Being a "glass banger" isn't really any measure of aggression. It's fairly common, typical behavior of a large cichlid kept by it's lonesome. With out any tank mates, cichlids tend to focus more out side of the aquarium. Yes there are a few examples of very large cichlids that are "glass bangers" in the community tank......but it's generally unusual and uncommon behavior in the community tank.

I have removed large cichlids from the community tank, and placed them briefly in their own tank many times over the years, for a variety of reasons.....and witnessed the quick transition to "glass banger", and the instant loss of this behavior the moment tank mates are added or they are returned to their previous community tank.


----------



## Saul Goode (Oct 9, 2015)

Thanks, BC. Do you think, then, that glass-banging is a sign of stress?
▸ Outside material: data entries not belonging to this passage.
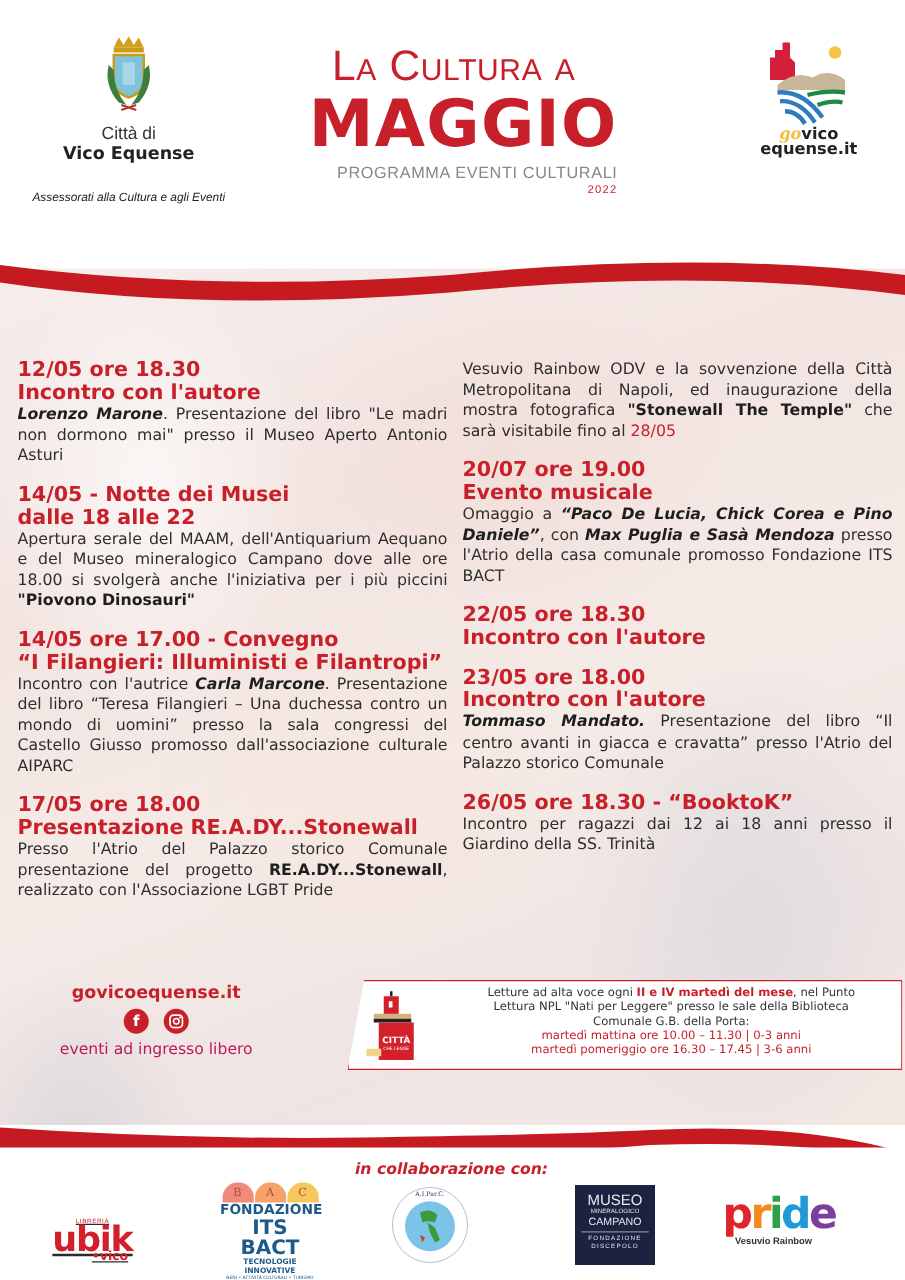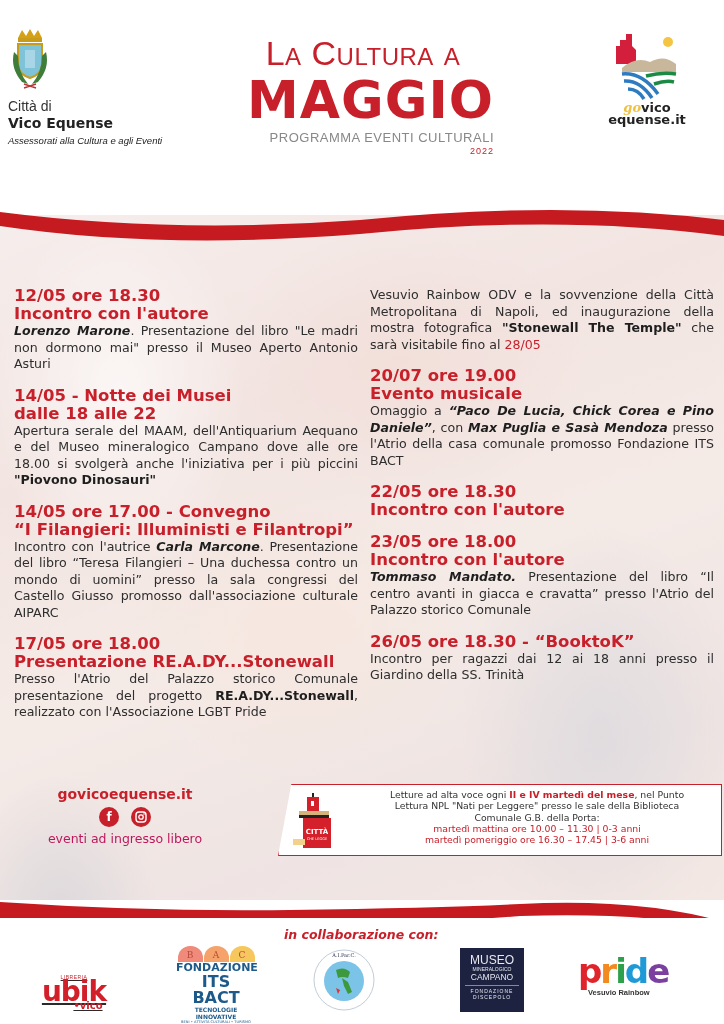--- a/index.html
+++ b/index.html
@@ -8,7 +8,7 @@
 
   
   .header { position: absolute; left: 0; top: 0; width: 724px; height: 200px; background: #fff; }
-  .city-block { position: absolute; left: 8px; top: 28px; width: 190px; }
+  .city-block { position: absolute; left: 8px; top: 28px; width: 190px; text-align: center; }
   .crest { width: 44px; height: 62px; margin: 0 auto 4px; }
   .city-pre { font-family: "Liberation Sans", sans-serif; font-size: 14px; color: #333; line-height: 16px; }
   .city-name { font-family: "DejaVu Sans", sans-serif; font-weight: bold; font-size: 14px; color: #222; line-height: 18px; }

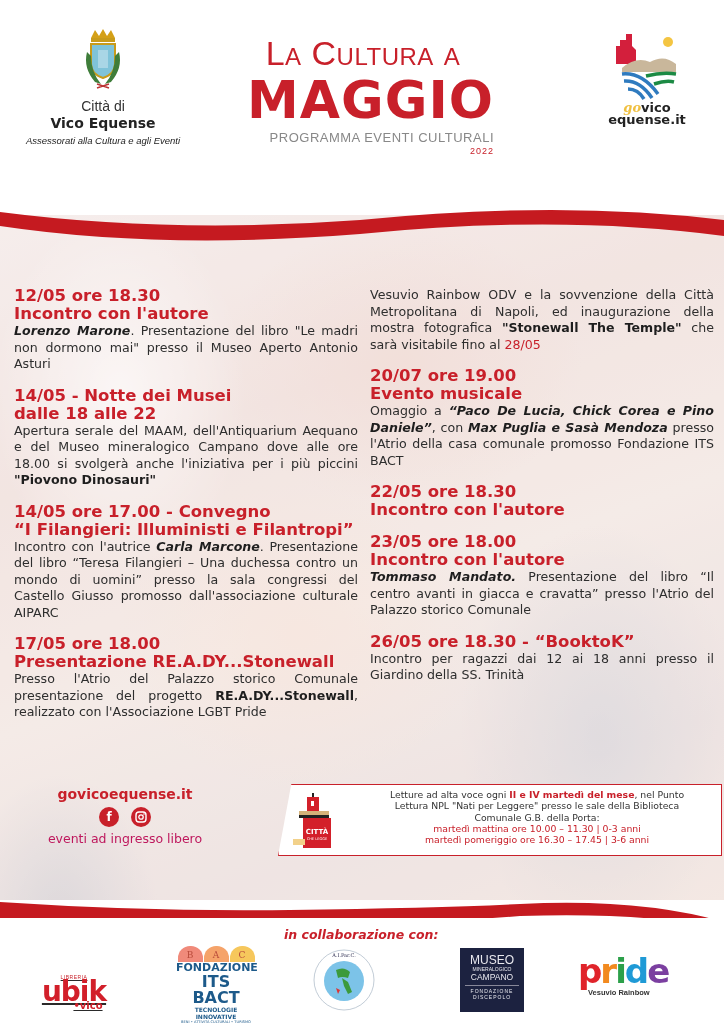--- a/index.html
+++ b/index.html
@@ -12,7 +12,7 @@
   .crest { width: 44px; height: 62px; margin: 0 auto 4px; }
   .city-pre { font-family: "Liberation Sans", sans-serif; font-size: 14px; color: #333; line-height: 16px; }
   .city-name { font-family: "DejaVu Sans", sans-serif; font-weight: bold; font-size: 14px; color: #222; line-height: 18px; }
-  .city-sub { font-family: "Liberation Sans", sans-serif; font-style: italic; font-size: 9.5px; color: #222; line-height: 13px; margin-top: 2px; }
+  .city-sub { font-family: "Liberation Sans", sans-serif; font-style: italic; font-size: 9.5px; color: #222; line-height: 13px; margin-top: 20px; }
 
   .title-block { position: absolute; left: 232px; top: 34px; width: 262px; }
   .title-l1 { font-family: "Liberation Sans", sans-serif; font-size: 34px; color: #c8202a; line-height: 38px; letter-spacing: 0.5px; text-align: center; font-variant: small-caps; }

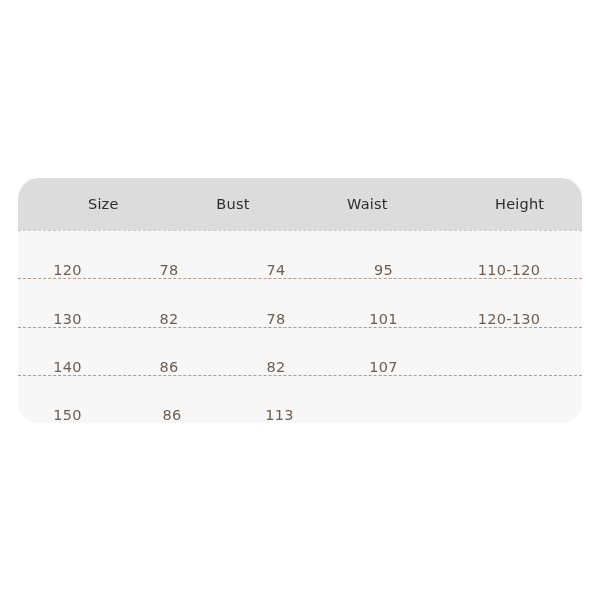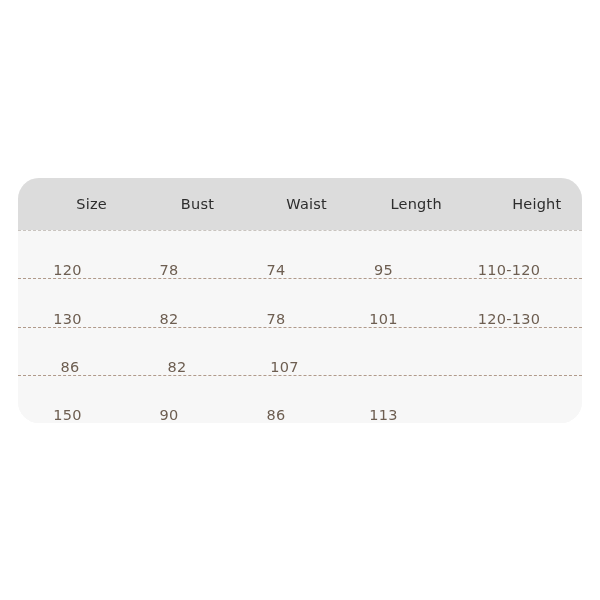--- a/index.html
+++ b/index.html
@@ -93,7 +93,6 @@
       <div class="chart-header-cell col-0">Size</div>
       <div class="chart-header-cell col-1">Bust</div>
       <div class="chart-header-cell col-2">Waist</div>
-      <div class="chart-header-cell col-3">Length</div>
       <div class="chart-header-cell col-4">Height</div>
     </div>
 

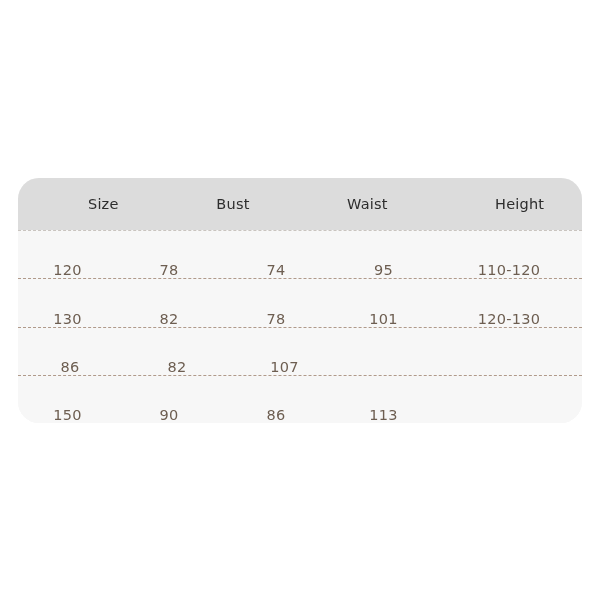--- a/index.html
+++ b/index.html
@@ -115,6 +115,7 @@
       </div>
 
       <div class="chart-row">
+        <div class="chart-cell col-0">140</div>
         <div class="chart-cell col-1">86</div>
         <div class="chart-cell col-2">82</div>
         <div class="chart-cell col-3">107</div>

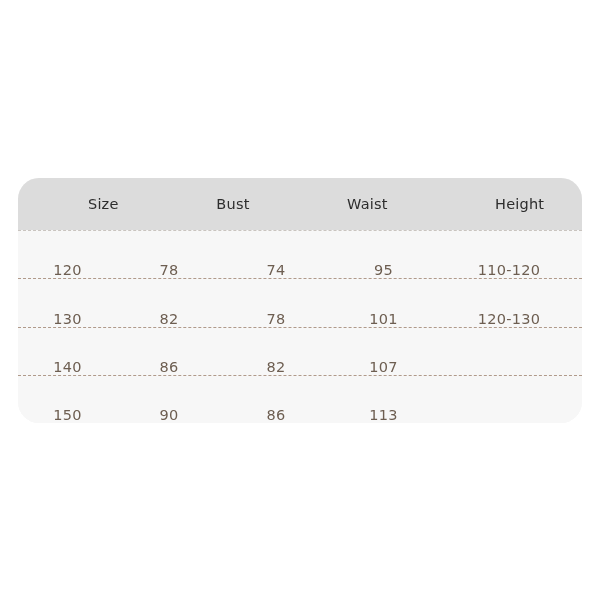--- a/index.html
+++ b/index.html
@@ -123,7 +123,6 @@
 
       <div class="chart-row">
         <div class="chart-cell col-0">150</div>
-        <div class="chart-cell col-1">90</div>
         <div class="chart-cell col-2">86</div>
         <div class="chart-cell col-3">113</div>
       </div>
Part of me thinks that the idea of a wet-pet is kind of sad, though, I'm sure that's a trite personification of fish psychology on my part. I don't want to be cruel.


----------



## BC in SK (Aug 11, 2012)

Saul Goode said:


> Do you think, then, that glass-banging is a sign of stress?


No, don't see it that way too much. Mostly as boredom; lack of stimulus. If there is nothing to interact with in the tank, it will focus it's attention outside of the tank.
I wouldn't really go so far as to call solitary confinement as cruel.....but definitely less then ideal. I think in general, a fish is almost always better off with some kind of tank mates. The size of tank and the limited options that people are willing to consider, often make keeping the fish solo the more 'practical' way. Certainly if ones intention is to put the fish in a show, then keeping it solo would be a way to ensure it's fins always stay in perfect shape.


----------



## Saul Goode (Oct 9, 2015)

Thanks again. I suppose that it also has to do with the fish's habits in nature. Some, I'm sure, find a nice rock, claim it, and, are quite happy by themselves (when it's not mating time, that is).


----------



## Kostas G (Oct 5, 2015)

I would think that boredom mostly comes from being kept solo AND in a very quite place. I find that cichlids kept in a room with traffic/people doing various things, are not bored as they keep watching what's going on outside. If this traffic comes from familiar faces, then they are not stressed or afraid at all, rather out and about, watching the show and wondering when the next meal I coming 

In a lone room, alone, yes, I do have seen boredom..


----------